> _Data for the task_:
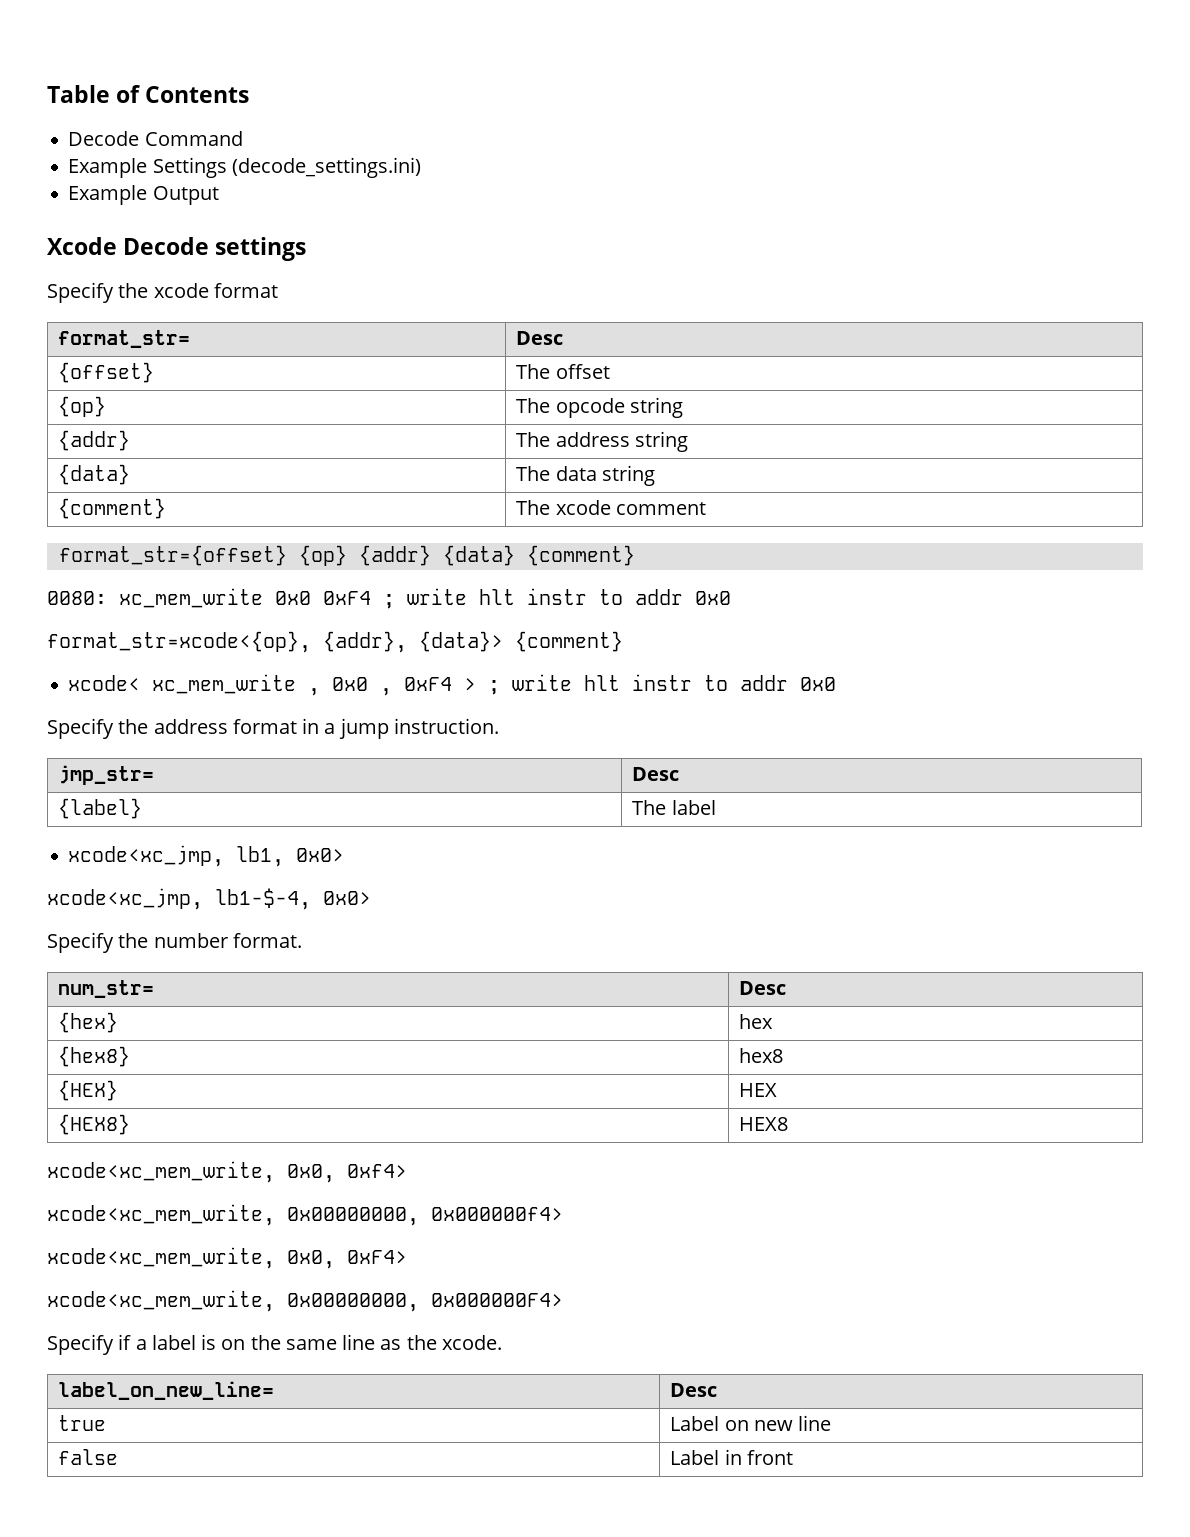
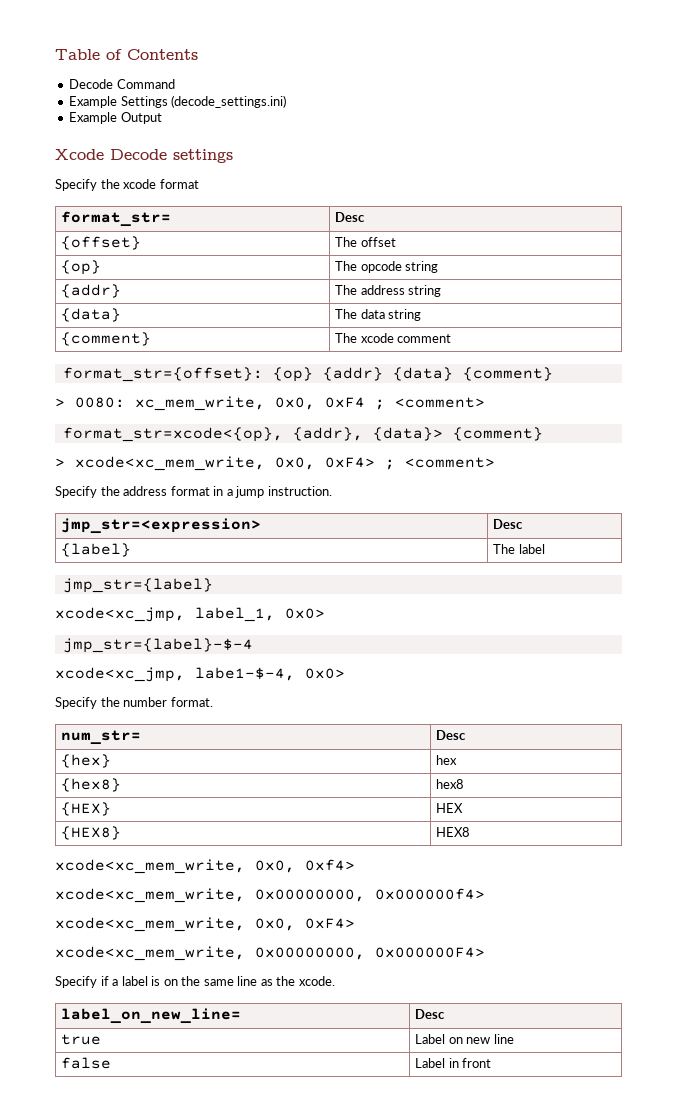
- format_str={offset} {op} {addr} {data} {comment}
+ format_str={offset}: {op} {addr} {data} {comment}
- 0080: xc_mem_write 0x0 0xF4 ; write hlt instr to addr 0x0
+ > 0080: xc_mem_write, 0x0, 0xF4 ; <comment>
  format_str=xcode<{op}, {addr}, {data}> {comment}
- xcode< xc_mem_write , 0x0 , 0xF4 > ; write hlt instr to addr 0x0
+ > xcode<xc_mem_write, 0x0, 0xF4> ; <comment>
- jmp_str= | Desc
+ jmp_str=<expression> | Desc
- xcode<xc_jmp, lb1, 0x0>
- xcode<xc_jmp, lb1-$-4, 0x0>
+ jmp_str={label}
+ xcode<xc_jmp, label_1, 0x0>
+ jmp_str={label}-$-4
+ xcode<xc_jmp, labe1-$-4, 0x0>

> _To do_: What lines above contain "instr"? Copy them out.

> _Exercise response_:
- 0080: xc_mem_write 0x0 0xF4 ; write hlt instr to addr 0x0
- xcode< xc_mem_write , 0x0 , 0xF4 > ; write hlt instr to addr 0x0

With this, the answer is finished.